You get wiser about handling injuries, scheduling, finding creative solutions to obstacles; you can put triumphs and set-backs into perspective; and you have the self-confidence to feel like you "belong" in any exercise setting you are legally allowed to enter and the hell with anyone who gives you any attitude about it.
And along those lines, you don't give much of crap anymore if you look ridiculous and lame when you try something new. This comes in very handy if you, like me, are a bit on the clumsy side.
3. The payoffs are way more concrete and immediate.
Every day there is some new study about the long-term benefits of exercise. But when you're twenty, you can be in crappy shape and smoke and subsist entirely on diet coke and doughnut holes and Bud Light and go about life in a fairly functional manner. All those studies saying exercise will delay your first heart attack a few years or may make you somewhat less likely to get diabetes or whatever may not be all that compelling compared to the hassle of it all.
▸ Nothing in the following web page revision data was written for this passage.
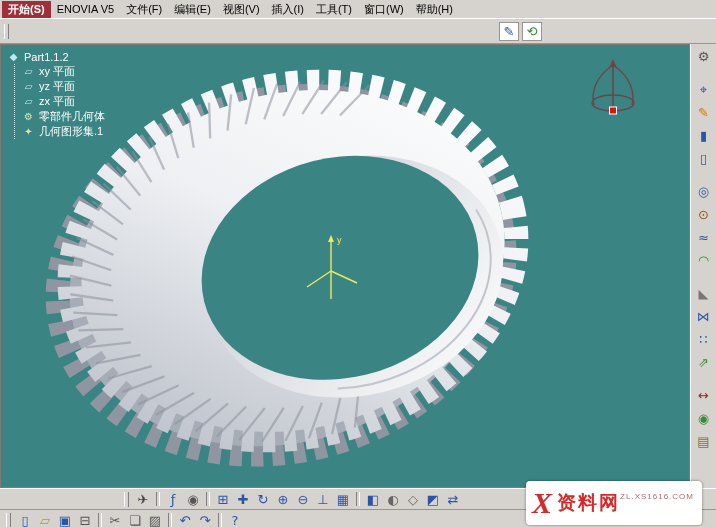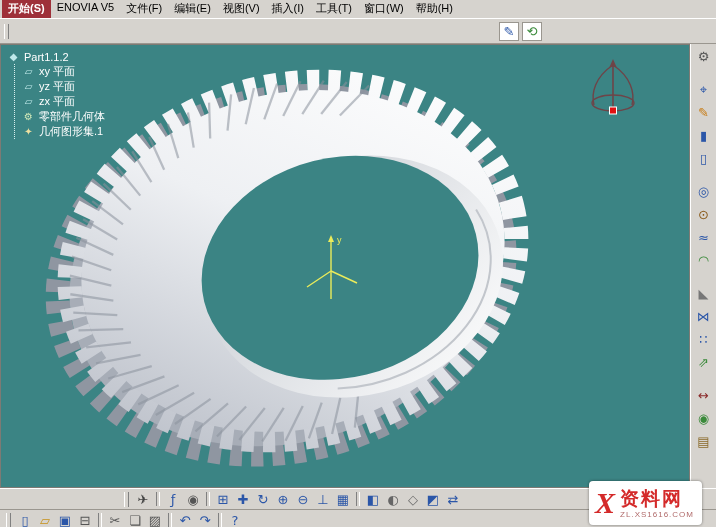--- a/index.html
+++ b/index.html
@@ -9,7 +9,7 @@
     -webkit-user-select:none;user-select:none;
   }
   
-  .menubar{height:18px;display:flex;padding:0 2px;font-size:11px;
+  .menubar{height:18px;display:flex;align-items:center;padding:0 2px;font-size:11px;
     background:#d6d3ce;border-bottom:1px solid #ffffff;}
   .menu-item{padding:1px 6px;color:#000;white-space:nowrap;cursor:default;}
   .menu-item.accent{background:#9e3039;color:#fff;font-weight:bold;}

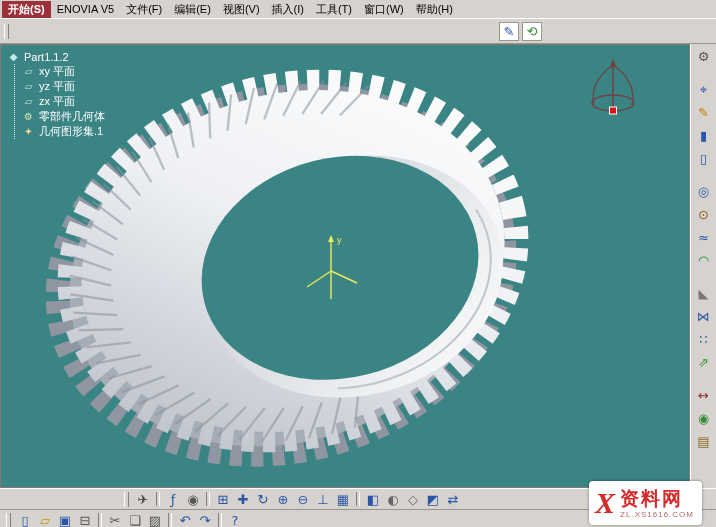--- a/index.html
+++ b/index.html
@@ -50,7 +50,7 @@
     background:#ffffff;border-radius:4px;box-shadow:0 0 3px rgba(0,0,0,.45);
     display:flex;align-items:center;gap:5px;padding:2px 8px 2px 6px;height:40px;}
   .wm-logo{font:italic bold 30px "Liberation Serif",serif;color:#d42a2a;line-height:34px;}
-  .wm-col{display:flex;flex-direction:column;justify-content:center;}
+  .wm-col{display:flex;flex-direction:row;justify-content:center;text-align:right;}
   .wm-title{font-weight:bold;font-size:19px;color:#d42a2a;line-height:22px;letter-spacing:2px;}
   .wm-sub{font-size:8px;color:#b06a6a;letter-spacing:1px;}
 </style>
But once you're middle-aged, the payoffs in energy, attitude, strength, ability to sleep, self-esteem, and overall smugness become much easier to see, especially if you compare yourself to your sedentary peers. Not only that, but if you're willing to challenge yourself, a recent study found that high intensity intervals improved cognitive function in those who were middle aged.
Plus, those "far off" long-term health consequences are no longer so far off! An article in The New York Times pointed out that middle-aged exercisers are setting themselves up for decades of much more pleasant aging, staving off chronic and miserable diseases.
Want some more motivation? Check out Jody's physique over at her blog and tell me that women in their 50's are too old to do serious strength-training. (She also recently wrote a good article for Health Your Way on myths about fitness for older folks ).
What do you guys think about exercise and aging? Noticing any changes or are you still a young whippersnapper?